6. Personal Habits and Environment.
—Diet has much to do with tissue resistance. Rats fed on bread are more susceptible to anthrax than those fed on meat. Hunger makes pigeons highly susceptible to the same disease, and artificial immunity induced in various animals is quickly destroyed by starvation. Prolonged thirst seems to have the same result. Excessive fatigue generally reduces immunity, as already mentioned. The various drugs which destroy red corpuscles impair immunity, and even by injection of water into the circulation the bactericidal power of the blood is reduced. White mice fed with phloridzin, which produces artificial diabetes, become highly susceptible to glanders, from which they are ordinarily exempt. In this connection may also be mentioned the various toxemias alluded to under the previous heading, which may proceed from the intestine, from the genito-urinary tract, and probably also from other sources. Climate has more or less to do, as also extremes of weather, with power to resist infection or to survive serious operations. Dark habitations, poorly ventilated, constitute surroundings which manifestly predispose to infection of all kinds. Rabbits inoculated with tuberculosis and confined within a dark cell, badly ventilated, become rapidly diseased, while others similarly inoculated, but allowed to roam at large, present but slight evidences of the affection. Certain occupations predispose to certain diseases. This is pre-eminently the case, for example, with workers in mother-of-pearl, who are exceedingly liable to a particular form of osteomyelitis; and with those who make phosphorus matches, who are prone to suffer from a peculiar necrosis of the lower jaw. Prolonged suppuration may produce such changes in the blood and tissues that vital processes of repair, cell resistance, and chemotaxis may be so far interfered with as to facilitate subsequent infection.

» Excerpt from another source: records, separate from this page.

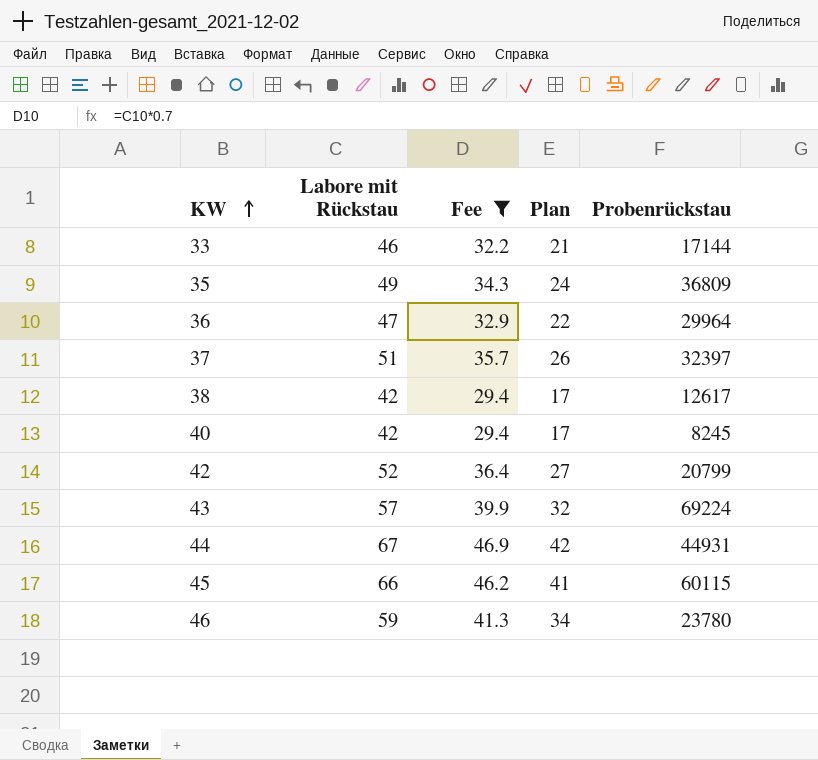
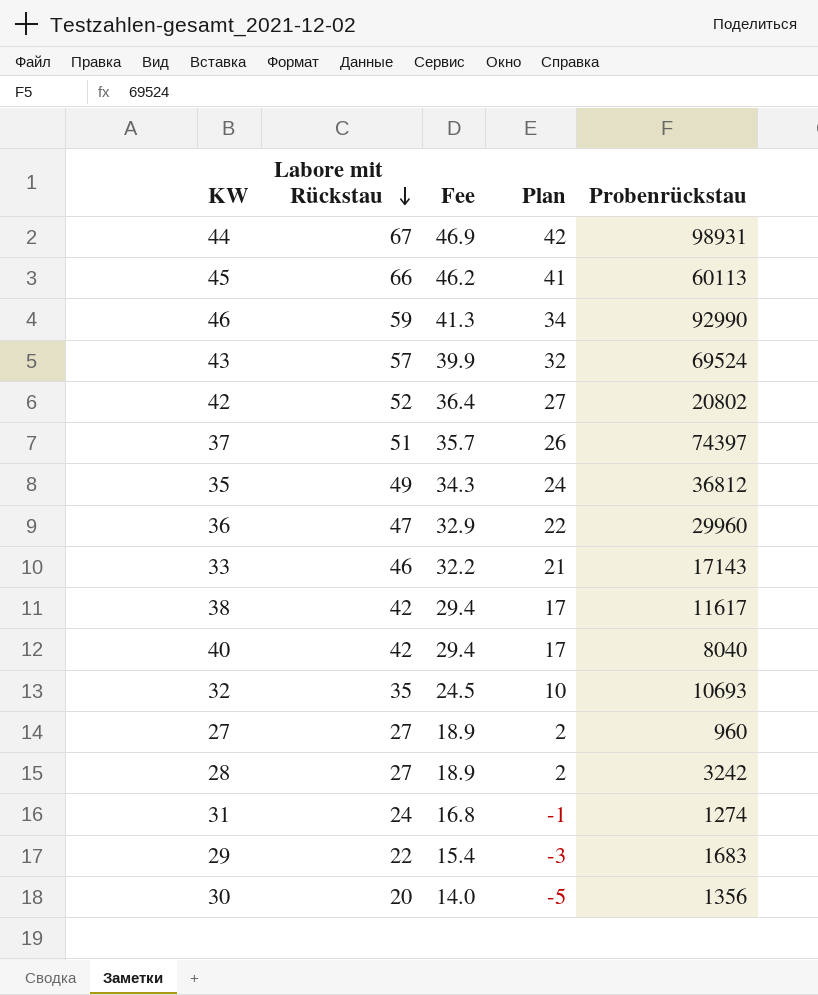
filter: Fee >= 29.4 -> none
row order: KW ascending -> Labore mit Rückstau descending
44 | Probenrückstau: 44931 -> 98931
45 | Probenrückstau: 60115 -> 60113
46 | Probenrückstau: 23780 -> 92990
43 | Probenrückstau: 69224 -> 69524
42 | Probenrückstau: 20799 -> 20802
37 | Probenrückstau: 32397 -> 74397
35 | Probenrückstau: 36809 -> 36812
36 | Probenrückstau: 29964 -> 29960
33 | Probenrückstau: 17144 -> 17143
38 | Probenrückstau: 12617 -> 11617
40 | Probenrückstau: 8245 -> 8040

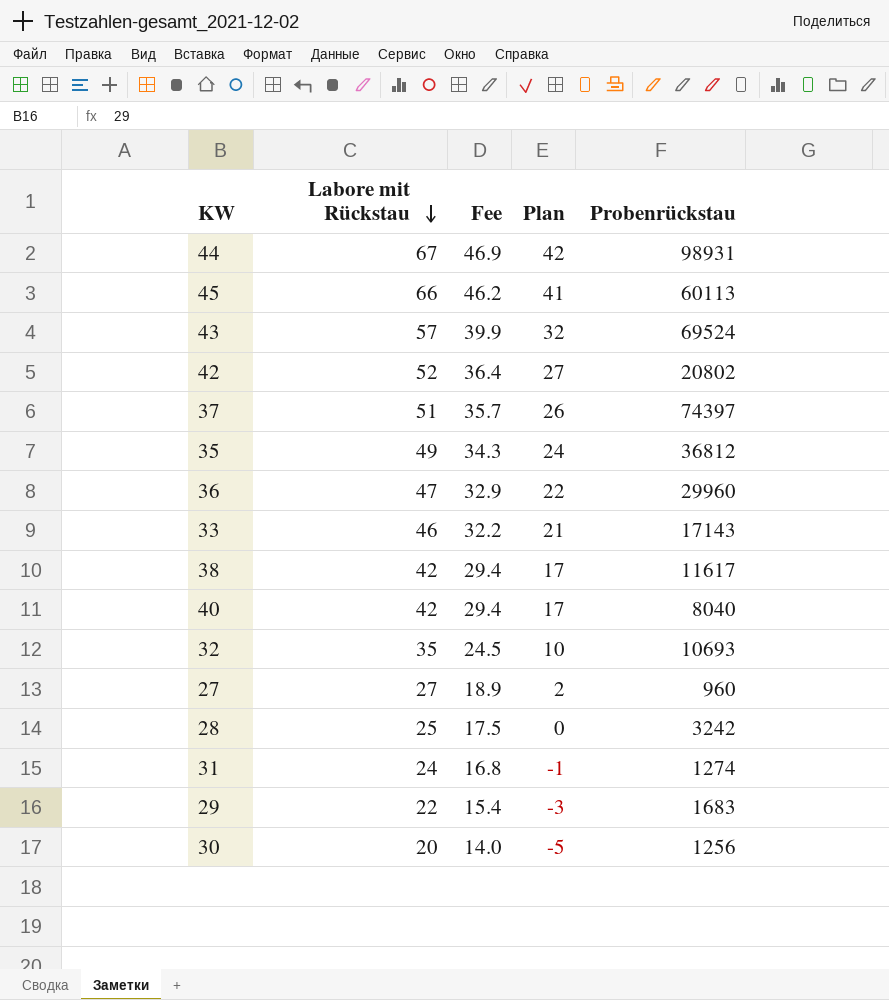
row 46: 59 | 41.3 | 34 | 92990 -> none
28 | Labore mit Rückstau: 27 -> 25
28 | Fee: 18.9 -> 17.5
28 | Plan: 2 -> 0
30 | Probenrückstau: 1356 -> 1256

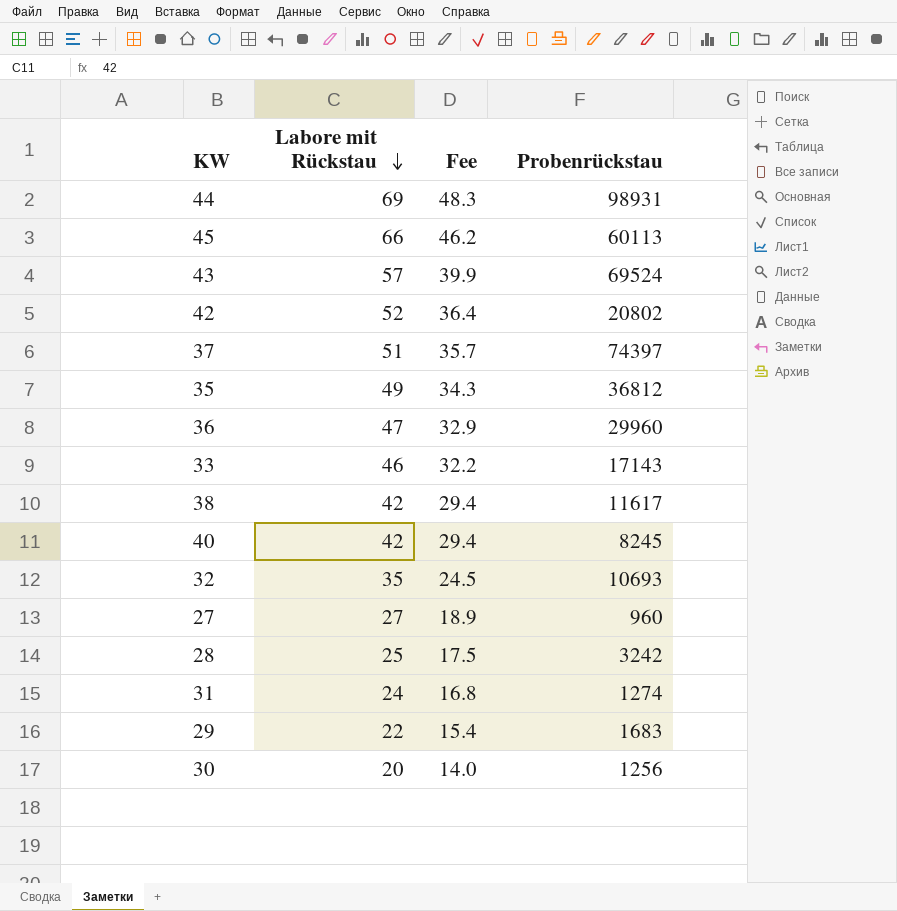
column Plan | formula: [Labore mit Rückstau] - 25 -> none
44 | Labore mit Rückstau: 67 -> 69
44 | Fee: 46.9 -> 48.3
40 | Probenrückstau: 8040 -> 8245

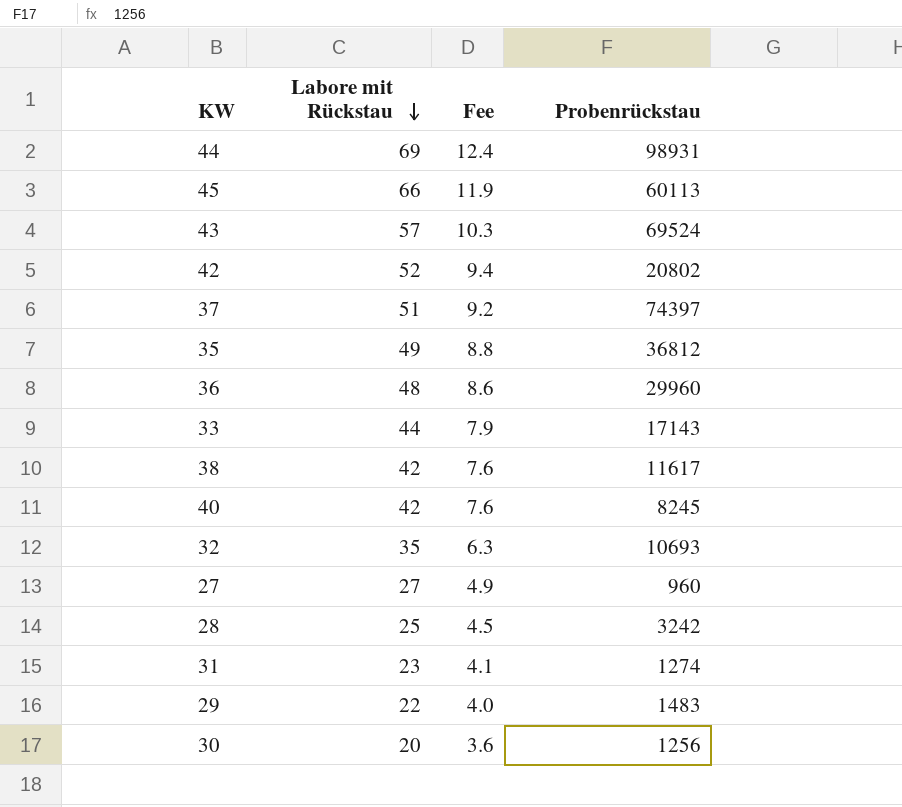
column Fee | formula: [Labore mit Rückstau] * 0.7 -> [Labore mit Rückstau] * 0.18
36 | Labore mit Rückstau: 47 -> 48
33 | Labore mit Rückstau: 46 -> 44
31 | Labore mit Rückstau: 24 -> 23
29 | Probenrückstau: 1683 -> 1483

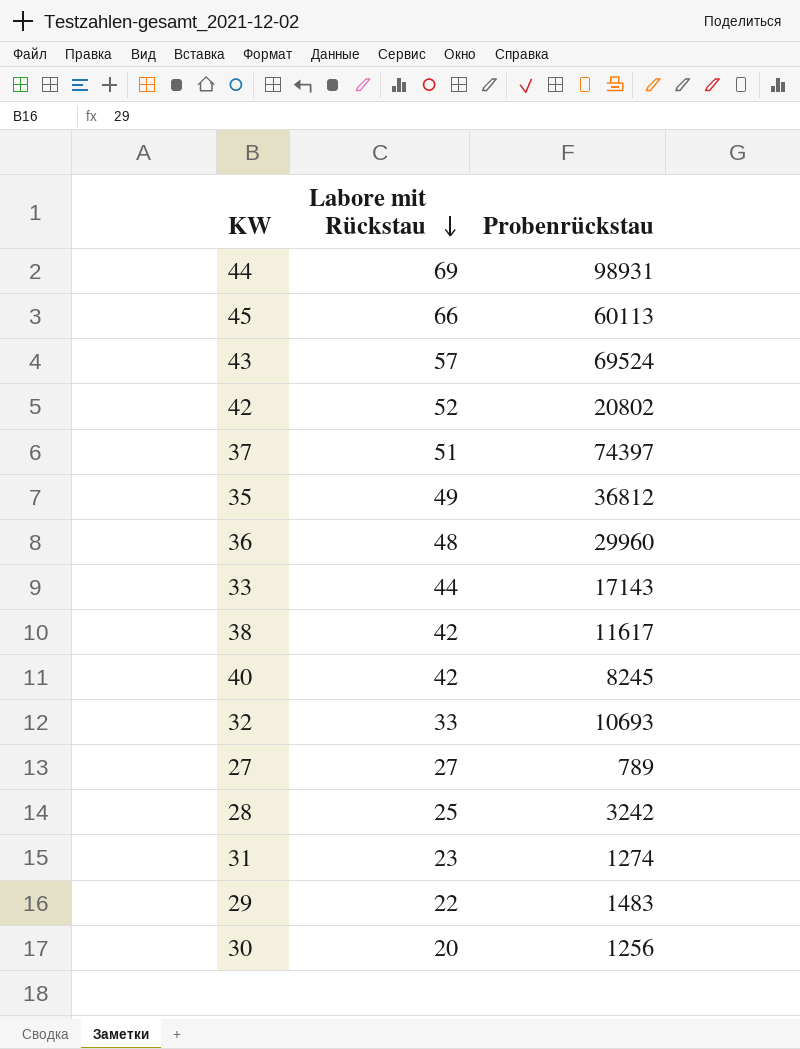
column Fee | formula: [Labore mit Rückstau] * 0.18 -> none
32 | Labore mit Rückstau: 35 -> 33
27 | Probenrückstau: 960 -> 789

Finally, the influence of local injury to tissues, particularly of contusions which cause tissues to lose their vitality, is strenuously insisted upon by all, and is spoken of repeatedly in other places in this work. Many tissues will succumb to inoculation after bruising, ligature en masse, etc., which before such injury are not in the least disturbed.
7. Fetal Infection.
—It is only in a very limited class of cases that infection can be transmitted from mother to fetus, but there are instances of this kind in which the surgeon is deeply concerned. As Welch has stated, syphilis is the only infection capable of direct transmission through the ovum or spermatozoön; but intra-uterine infection may occur in many ways, and many diseases may be thus transmitted. The placenta is usually regarded as a perfect filter; nevertheless, it is occasionally passable to microörganisms. These may be caused by preëxisting lesions in the placenta or by the virulence and activity of bacteria. It is known that in animals the bacilli of chicken cholera (inoculated into the mammalia), of symptomatic anthrax, and the pyogenic cocci, frequently traverse this barrier. In mankind infection in utero has been observed in smallpox, measles, scarlatina, relapsing fever, syphilis, tuberculosis, croupous pneumonia, typhoid fever, anthrax, and surgical sepsis.
SOURCES OF INFECTION.
That the effects of bacterial invasion may be anticipated and guarded against most effectually it is necessary that the practitioner should be thoroughly familiar with the sources from which they come, and the localities in and about the body which they most commonly inhabit or where they are met with in largest numbers.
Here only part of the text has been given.